**The records**
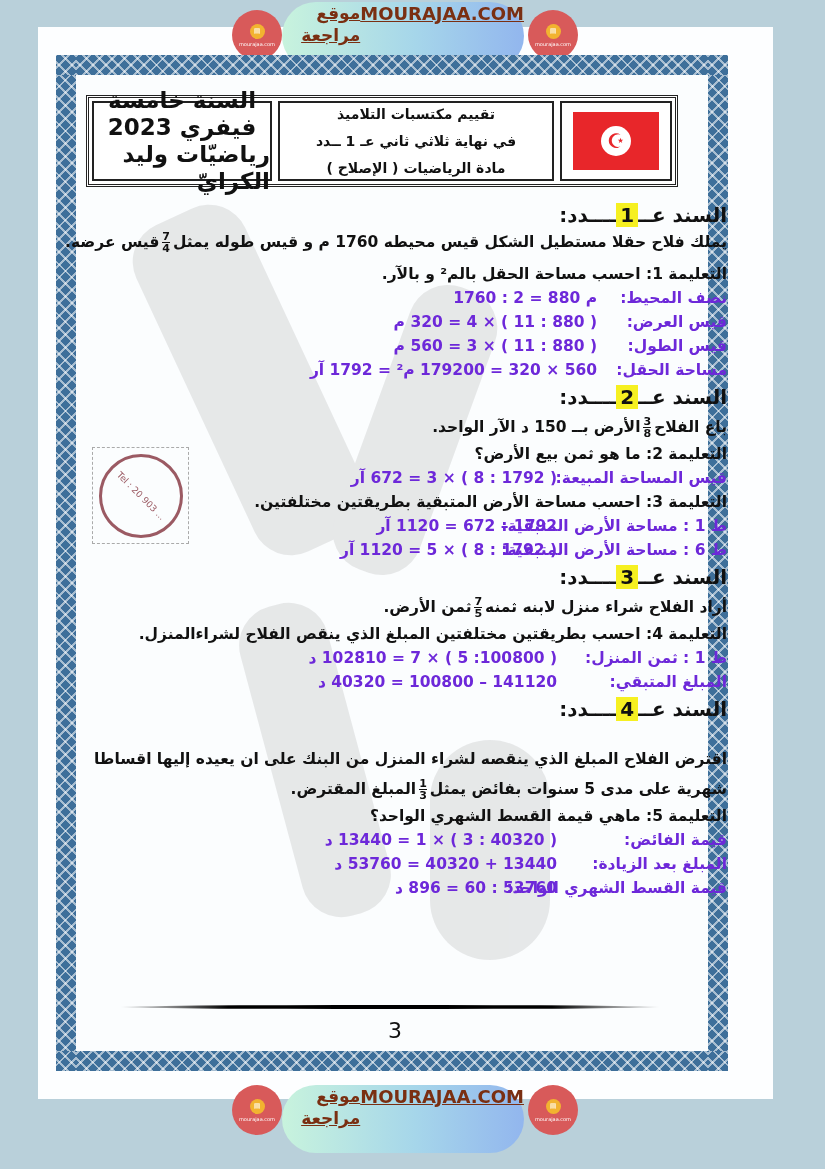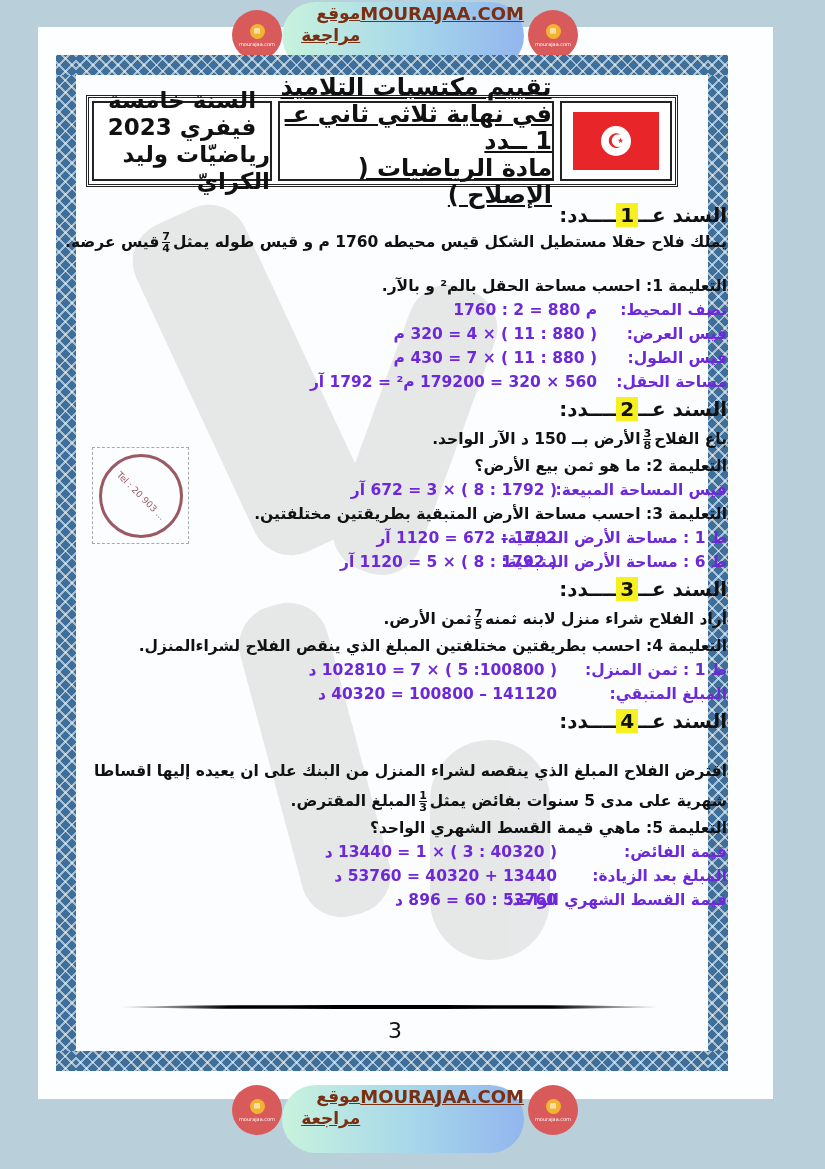--- a/index.html
+++ b/index.html
@@ -10,34 +10,34 @@
   .frame::before{content:"";position:absolute;inset:-20px;border:20px solid transparent;
     background:repeating-linear-gradient(45deg,rgba(255,255,255,.55) 0 2px,transparent 2px 9px),repeating-linear-gradient(-45deg,rgba(255,255,255,.55) 0 2px,transparent 2px 9px);
     -webkit-mask:linear-gradient(#000 0 0) padding-box exclude,linear-gradient(#000 0 0);
     mask:linear-gradient(#000 0 0) padding-box,linear-gradient(#000 0 0);mask-composite:exclude;-webkit-mask-composite:xor;pointer-events:none;}
   .watermark{position:absolute;left:150px;top:180px;width:420px;height:820px;opacity:.12;pointer-events:none;}
   .wm-shape{position:absolute;background:#555;border-radius:40px;}
   
   .hdr{position:absolute;left:86px;top:95px;width:592px;height:92px;border:3px double #222;box-sizing:border-box;display:flex;direction:ltr;background:#fff;}
   .hbox{border:2px solid #222;margin:3px;box-sizing:border-box;display:flex;flex-direction:column;justify-content:center;align-items:center;direction:rtl;font-weight:bold;color:#111;}
   .hbox.flag{width:112px;}
-  .hbox.mid{flex:1;font-size:24px;line-height:27px;text-decoration:underline;}
+  .hbox.mid{flex:1;font-size:14px;line-height:27px;}
   .hbox.left{width:180px;font-size:23px;line-height:27px;}
   .flag-red{width:86px;height:58px;background:#e8262a;position:relative;}
   .flag-circle{position:absolute;left:28px;top:14px;width:30px;height:30px;border-radius:50%;background:#fff;display:flex;align-items:center;justify-content:center;color:#e8262a;font-size:20px;}
   .content{position:absolute;right:98px;top:200px;width:640px;direction:rtl;text-align:right;color:#111;}
   .line{height:24px;line-height:24px;font-size:15.5px;font-weight:bold;white-space:nowrap;}
   .sanad{font-size:20px;height:30px;line-height:30px;}
   .hl{background:#f6f021;padding:0 4px;}
   .ans{color:#6d28d9;}
   .lbl{display:inline-block;width:130px;}
   .lbl2{display:inline-block;width:170px;}
   .frac{display:inline-flex;flex-direction:column;vertical-align:middle;font-size:11px;line-height:11px;text-align:center;margin:0 3px;}
   .frac span:first-child{border-bottom:1px solid #111;}
-  .mt{margin-top:20px;}
+  .mt{margin-top:8px;}
   .stamp{position:absolute;left:92px;top:447px;width:95px;height:95px;border:1px dashed #aaa;display:flex;align-items:center;justify-content:center;}
   .stamp-ring{width:78px;height:78px;border:3px solid #9b5a63;border-radius:50%;display:flex;align-items:center;justify-content:center;color:#9b5a63;font-size:9px;transform:rotate(45deg);}
   .sep{position:absolute;left:120px;top:1005px;width:540px;height:4px;background:linear-gradient(90deg,transparent,#000 20%,#000 80%,transparent);border-radius:50%;}
   .pnum{position:absolute;left:380px;top:1018px;font-size:22px;color:#111;width:30px;text-align:center;}
   
   .banner{position:absolute;left:282px;width:242px;height:68px;border-radius:34px;background:linear-gradient(90deg,#c8f3dd,#a6d6ea 55%,#92b6ee);display:flex;flex-direction:row;align-items:flex-start;justify-content:center;}
   .banner .ar{font-size:17px;font-weight:bold;color:#7a2f12;text-decoration:underline;line-height:22px;direction:rtl;}
   .banner .en{font-size:18px;font-weight:bold;color:#7a2f12;text-decoration:underline;line-height:24px;font-family:"DejaVu Sans",sans-serif;}
   .badge{position:absolute;width:50px;height:50px;border-radius:50%;background:#d85a5a;display:flex;flex-direction:column;align-items:center;justify-content:center;}
   .badge .dot{width:15px;height:15px;border-radius:50%;background:#f2b330;color:#fff;font-size:7px;display:flex;align-items:center;justify-content:center;}
@@ -95,21 +95,21 @@
 <div class="content">
 
   <div class="line sanad"><span>السند عــ</span><span class="hl">1</span><span>ــــدد:</span></div>
   <div class="line"><span>يملك فلاح حقلا مستطيل الشكل قيس محيطه 1760 م و قيس طوله يمثل</span><span class="frac">
         <span>7</span>
         <span>4</span>
       </span><span>قيس عرضه.</span></div>
   <div class="line mt">التعليمة 1: احسب مساحة الحقل بالم² و بالآر.</div>
   <div class="line"><span class="lbl ans">نصف المحيط:</span><span class="ans" dir="ltr">1760 : 2 = 880 م</span></div>
   <div class="line"><span class="lbl ans">قيس العرض:</span><span class="ans">( 880 : 11 ) × 4 = 320 م</span></div>
-  <div class="line"><span class="lbl ans">قيس الطول:</span><span class="ans">( 880 : 11 ) × 7 = 430 م</span></div>
+  <div class="line"><span class="lbl ans">قيس الطول:</span><span class="ans">( 880 : 11 ) × 3 = 560 م</span></div>
   <div class="line"><span class="lbl ans">مساحة الحقل:</span><span class="ans">560 × 320 = 179200 م² = 1792 آر</span></div>
 
   <div class="line sanad"><span>السند عــ</span><span class="hl">2</span><span>ــــدد:</span></div>
   <div class="line" style="height:30px;line-height:30px;"><span>باع الفلاح</span><span class="frac">
         <span>3</span>
         <span>8</span>
       </span><span>الأرض بــ 150 د الآر الواحد.</span></div>
   <div class="line">التعليمة 2: ما هو ثمن بيع الأرض؟</div>
   <div class="line"><span class="lbl2 ans">قيس المساحة المبيعة:</span><span class="ans">( 1792 : 8 ) × 3 = 672 آر</span></div>
   <div class="line">التعليمة 3: احسب مساحة الأرض المتبقية بطريقتين مختلفتين.</div>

**Problem requirements**
One stretch of the lines above is wanted, from the line that contains "فلاح حقلا مستطيل" through the line that contains "3 = 560 م</span></div>". Output it exactly.

**Problem solution**
   <div class="line"><span>يملك فلاح حقلا مستطيل الشكل قيس محيطه 1760 م و قيس طوله يمثل</span><span class="frac">
         <span>7</span>
         <span>4</span>
       </span><span>قيس عرضه.</span></div>
   <div class="line mt">التعليمة 1: احسب مساحة الحقل بالم² و بالآر.</div>
   <div class="line"><span class="lbl ans">نصف المحيط:</span><span class="ans" dir="ltr">1760 : 2 = 880 م</span></div>
   <div class="line"><span class="lbl ans">قيس العرض:</span><span class="ans">( 880 : 11 ) × 4 = 320 م</span></div>
-  <div class="line"><span class="lbl ans">قيس الطول:</span><span class="ans">( 880 : 11 ) × 7 = 430 م</span></div>
+  <div class="line"><span class="lbl ans">قيس الطول:</span><span class="ans">( 880 : 11 ) × 3 = 560 م</span></div>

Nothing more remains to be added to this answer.